__Activity__. In the data that follows, count the lines in which the word "Prediction" occurs, and report that figure alone.

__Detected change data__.
▼▼▼

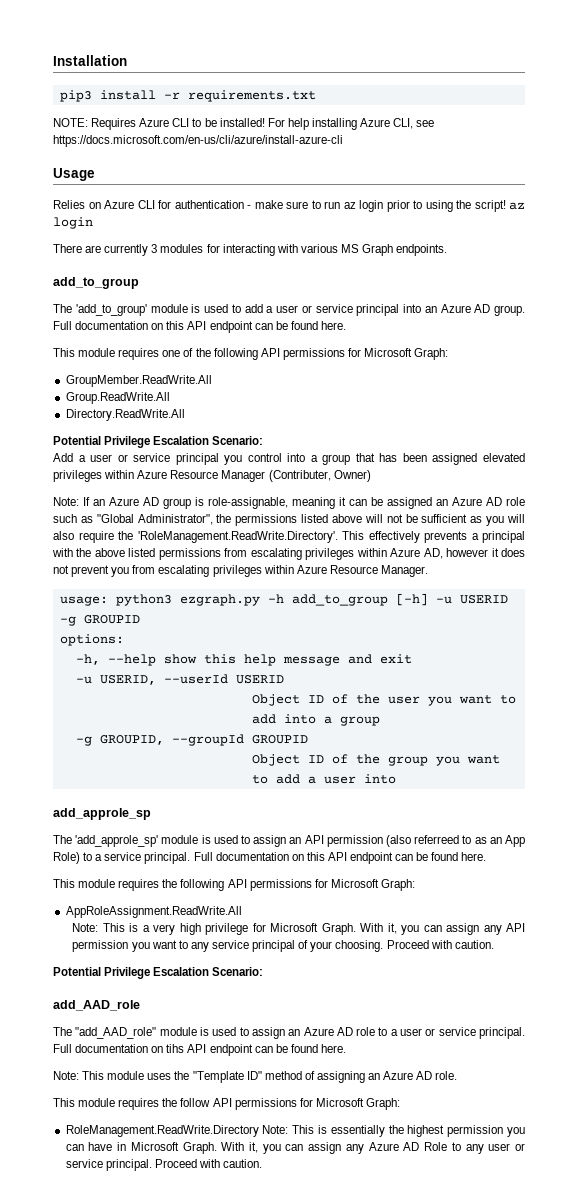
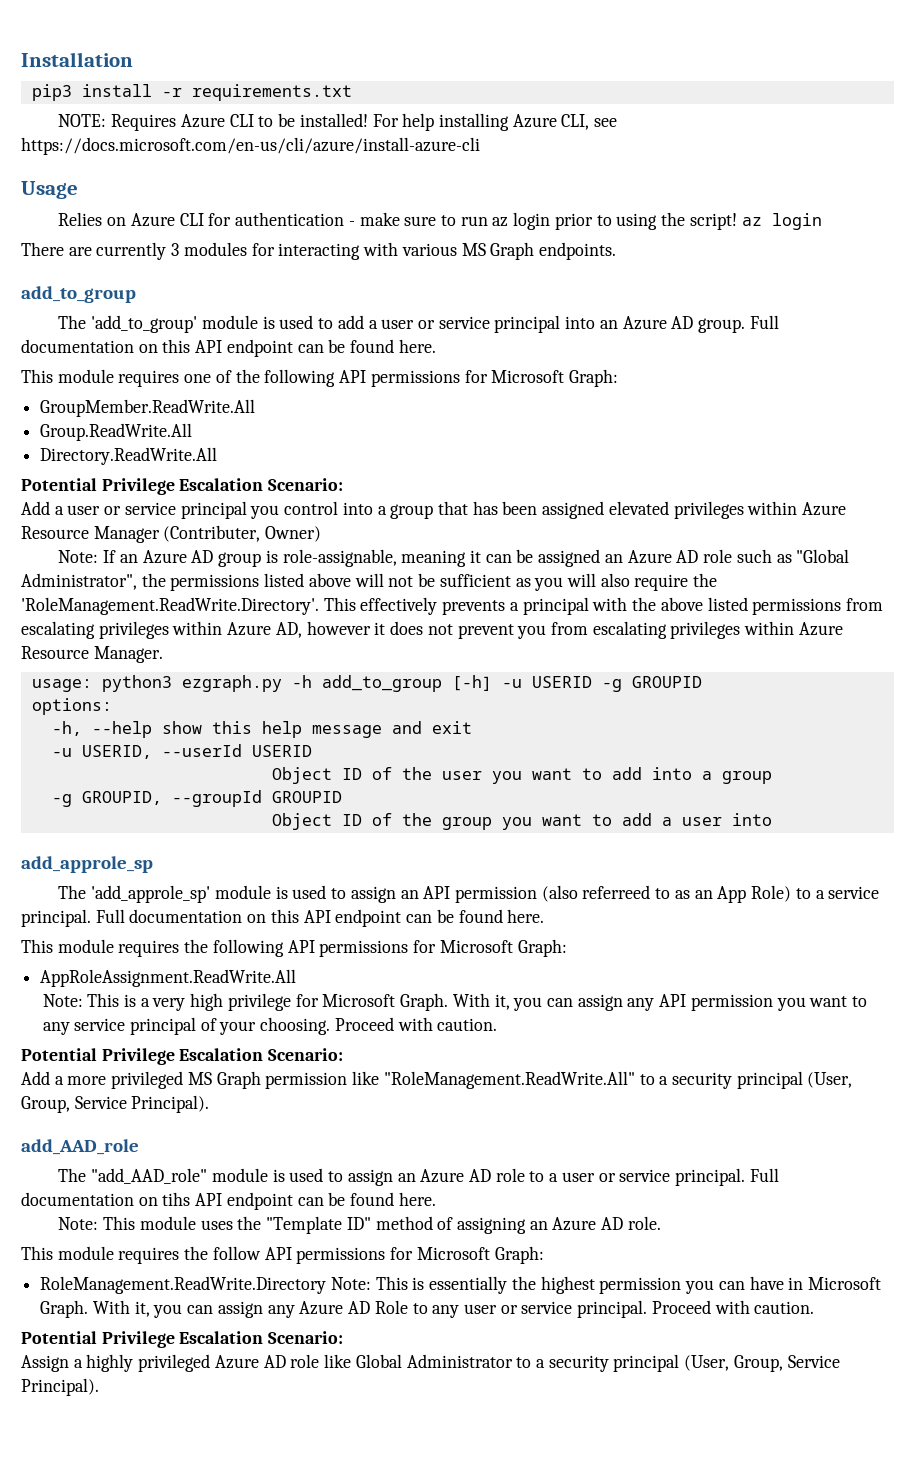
+ Add a more privileged MS Graph permission like "RoleManagement.ReadWrite.All" to a security principal (User, Group, Service Principal).
  With it, you can assign any Azure AD Role to any user or service principal. Proceed with caution.
+ Potential Privilege Escalation Scenario:
+ Assign a highly privileged Azure AD role like Global Administrator to a security principal (User, Group, Service Principal).

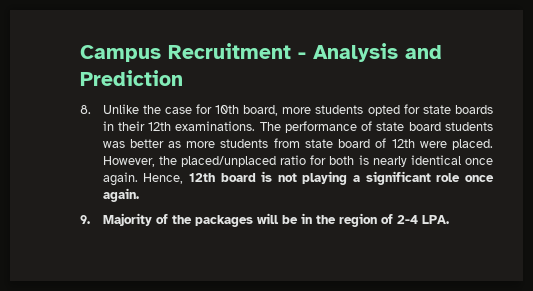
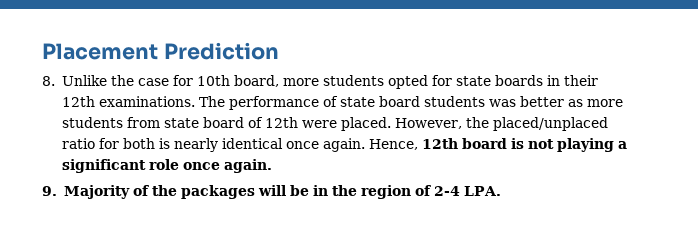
- Campus Recruitment - Analysis and Prediction
+ Placement Prediction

▲▲▲

__Exercise output__. 2